**Supplied material:**
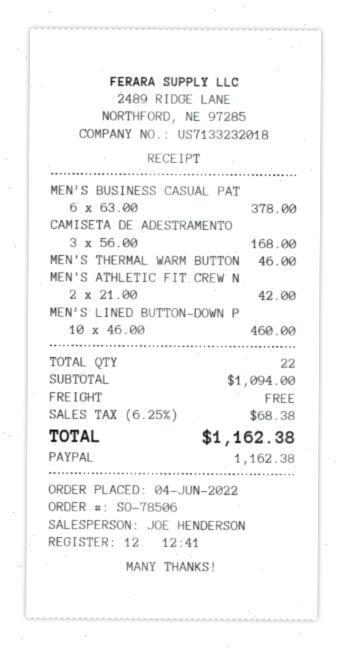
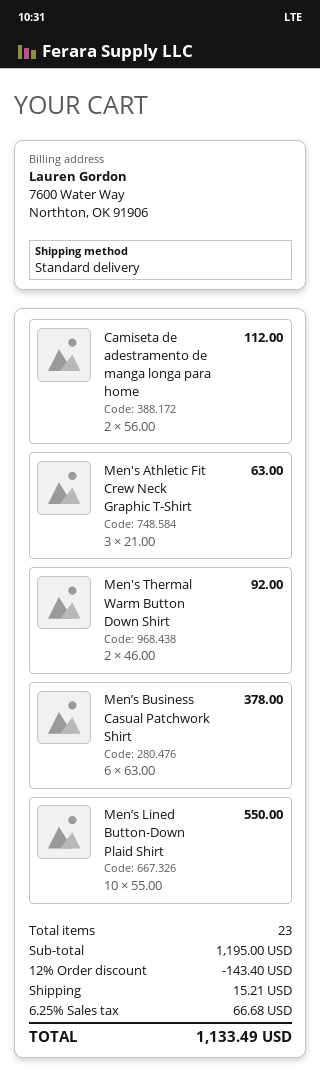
CAMISETA DE ADESTRAMENTO: 3 x 56.00 = 168.00 -> 2 x 56.00 = 112.00
MEN'S THERMAL WARM BUTTON: 1 x 46.00 = 46.00 -> 2 x 46.00 = 92.00
MEN'S ATHLETIC FIT CREW N: 2 x 21.00 = 42.00 -> 3 x 21.00 = 63.00
MEN’S LINED BUTTON-DOWN P: 10 x 46.00 = 460.00 -> 10 x 55.00 = 550.00
total quantity: 22 -> 23
subtotal: 1094.00 -> 1195.00
discount: none -> 12% = 143.40
shipping: 0.00 -> 15.21
tax: 6.25% = 68.38 -> 6.25% = 66.68
total: 1162.38 -> 1133.49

**What the exercise asks:**
A faithful copy of all the records is required, with the pictures left out.

**Solution to this problem:**
CAMISETA DE ADESTRAMENTO: 3 x 56.00 = 168.00 -> 2 x 56.00 = 112.00
MEN'S THERMAL WARM BUTTON: 1 x 46.00 = 46.00 -> 2 x 46.00 = 92.00
MEN'S ATHLETIC FIT CREW N: 2 x 21.00 = 42.00 -> 3 x 21.00 = 63.00
MEN’S LINED BUTTON-DOWN P: 10 x 46.00 = 460.00 -> 10 x 55.00 = 550.00
total quantity: 22 -> 23
subtotal: 1094.00 -> 1195.00
discount: none -> 12% = 143.40
shipping: 0.00 -> 15.21
tax: 6.25% = 68.38 -> 6.25% = 66.68
total: 1162.38 -> 1133.49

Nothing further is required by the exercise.